Хочу засвидетельствовать письменно, что в марте 1940 года, два десятилетия и еще девять месяцев спустя, когда мне исполнилось двадцать, наша семья в последний раз собралась в полном составе.
Никто из четырех своенравных братьев – ни отец, ни мои дядья – особо не разбирались в политике, не занимались государственной или общественной деятельностью, но это никого из них нисколько не смущало, и уж тем более не смутил их торжественный повод для совместной трапезы – в разгар обеда все разругались в пух и прах. Каждый, как это у нас обычно и бывает, имел свое особое мнение, и то, что происходило в настоящее время, становилось прежде всего поводом для грызни относительно прошлого и особенно будущего.
– С днем рождения тебя, Сретен! И как следует подумай, за кого будешь голосовать со следующего года, когда дорастешь до права участвовать в выборах! – так прозвучал своеобразный тост, который одновременно оказался и последней фразой, выразившей за столом общее мнение, потому что сразу после нее каждый принялся отстаивать «свои» взгляды и поносить мнение «противоположной стороны».

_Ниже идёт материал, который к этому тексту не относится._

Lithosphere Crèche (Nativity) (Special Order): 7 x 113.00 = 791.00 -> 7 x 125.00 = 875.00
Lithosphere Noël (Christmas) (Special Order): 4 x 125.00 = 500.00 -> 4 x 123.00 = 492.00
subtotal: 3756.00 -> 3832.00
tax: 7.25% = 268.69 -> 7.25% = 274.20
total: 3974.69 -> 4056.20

– Тебе следует знать, что наши друзья-французы в конце двадцатых годов в качестве одного из условий предоставления королю Александру кредита выдвинули галантное требование: поставить памятник Благодарности Франции на самом видном месте в Белграде! – язвительно начал самый молодой из дядьев, который недавно получил место разъездного агента страхового общества «Сербия» и воспользовался семейным торжеством для того, чтобы представить нам свою избранницу – сидевшая справа от него веснушчатая девушка, восхищенная своим женихом, беспрестанно моргала, в то время как у остальных от его слов кусок застревал в горле.

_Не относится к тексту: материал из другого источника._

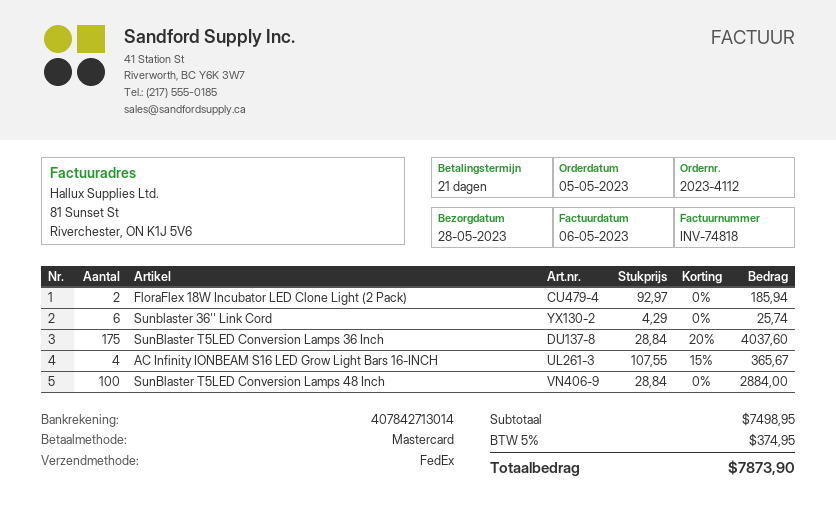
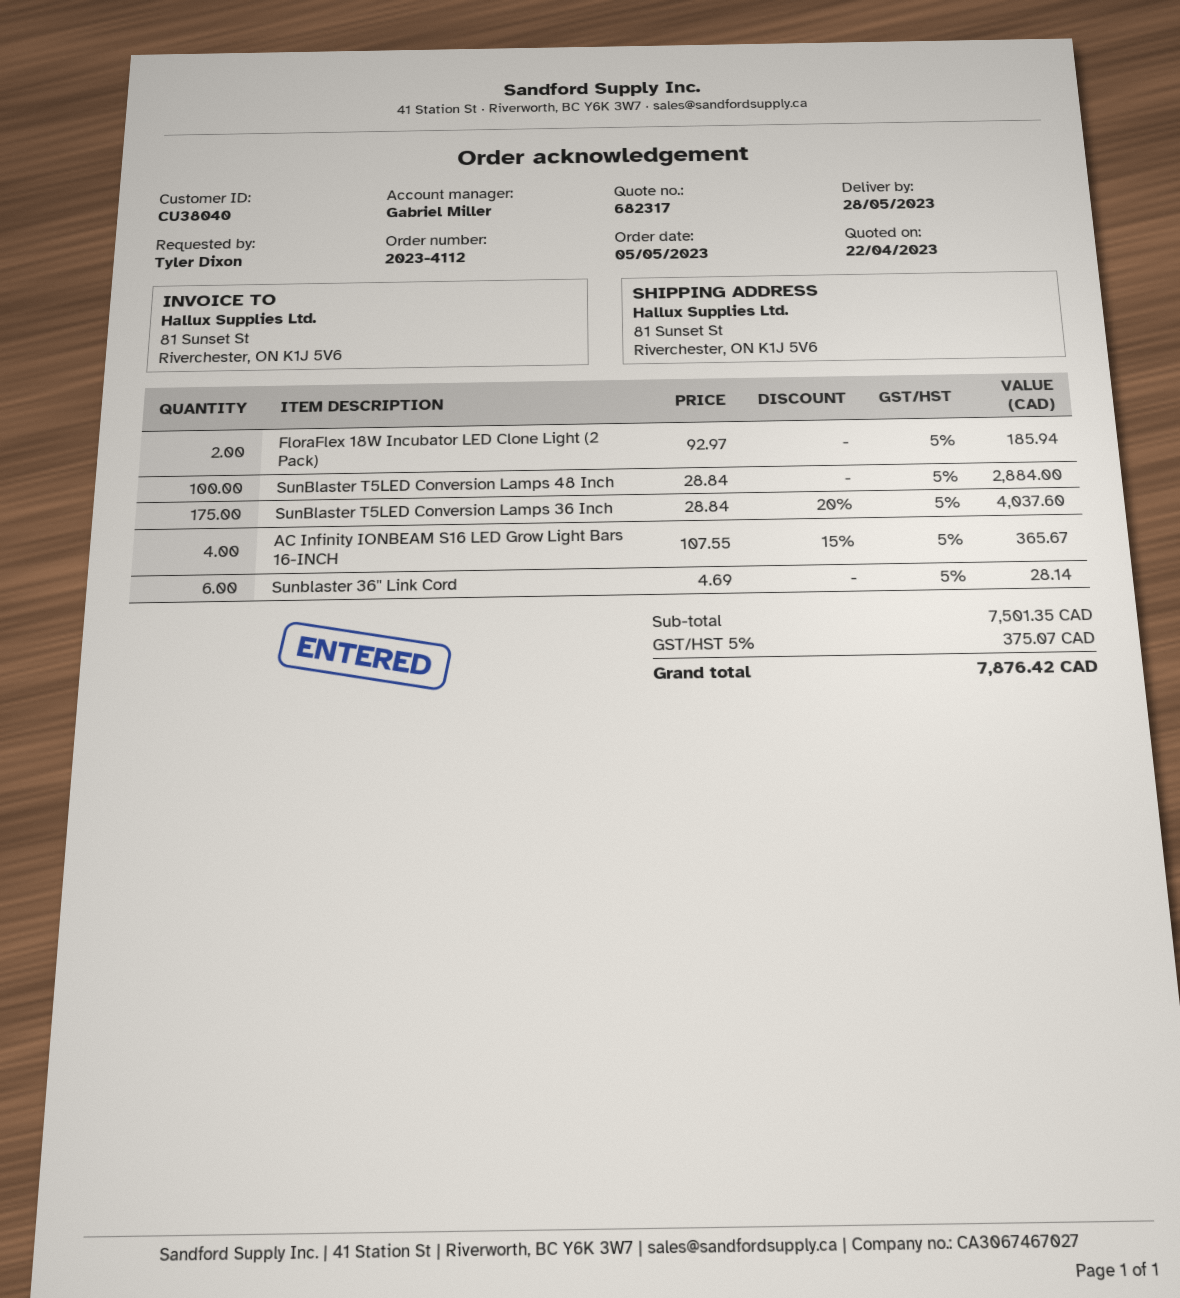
Sunblaster 36'' Link Cord: 6 x 4.29 = 25.74 -> 6 x 4.69 = 28.14
subtotal: 7498.95 -> 7501.35
tax: 5% = 374.95 -> 5% = 375.07
total: 7873.90 -> 7876.42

– Какая грязная ложь! Немецкая пропаганда… Вас что, научил этому фашист Драгиша Цветкович? Только такой подонок мог выдумать подобную гадость! Конечно, вы можете и дальше вести кампанию за формирование его правительства, но моему ребенку голову не морочьте… Этот вас всех, одного за другим, отвезет в Берлин, на поклон Гитлеру! Поддерживать немцев сейчас, когда такое творится, это просто оскорбительно! Я хочу еще раз напомнить вам об обстоятельствах, предшествовавших зачатию Сретена… – гордо расправил усы отец, убежденный франкофил, владелец небольшой мануфактуры натуральных красителей для тканей, расположенной на Макише, где уже начал трудиться и я, помогая вести документацию.
– А почему, собственно, ты употребляешь множественное число?! Не надо обобщать. Пусть парень возьмет географический атлас, пусть посмотрит и подсчитает все моря и длину береговой линии принадлежащих англичанам стран. Не надо иметь семи пядей во лбу, чтобы понимать, что даже самый далекий ручей рано или поздно соединяется с открытым морем. Было бы куда лучше, если бы мы больше опирались на британцев. Только им одним я доверил бы нашу судьбу, – продолжая наблюдать за движением нарезанных листьев петрушки в своей тарелке с супом, невозмутимо заявил второй дядя, закоренелый холостяк, главный инспектор маршрутов Государственного речного пароходства, досрочно отправленный на пенсию из-за астмы, а может быть, из-за своей англомании.
– Э-э, был бы жив наш добрый царь-батюшка Николай, да если бы Рассея, наша матушка, воскресла, все бы повернулось по-другому, не так ли, милая моя? – нараспев обратился третий отцовский брат к своей супруге, бездетной эмигрантке Афросе Степаненко, которая грустными кивками выражала согласие с его словами, отчасти вызванными и тем, что он, горячий панславист, «провозгласивший жизненным призванием любовь к своей прекрасной душеньке Фросе», в припадке безграничной жалости успел уже слишком много выпить.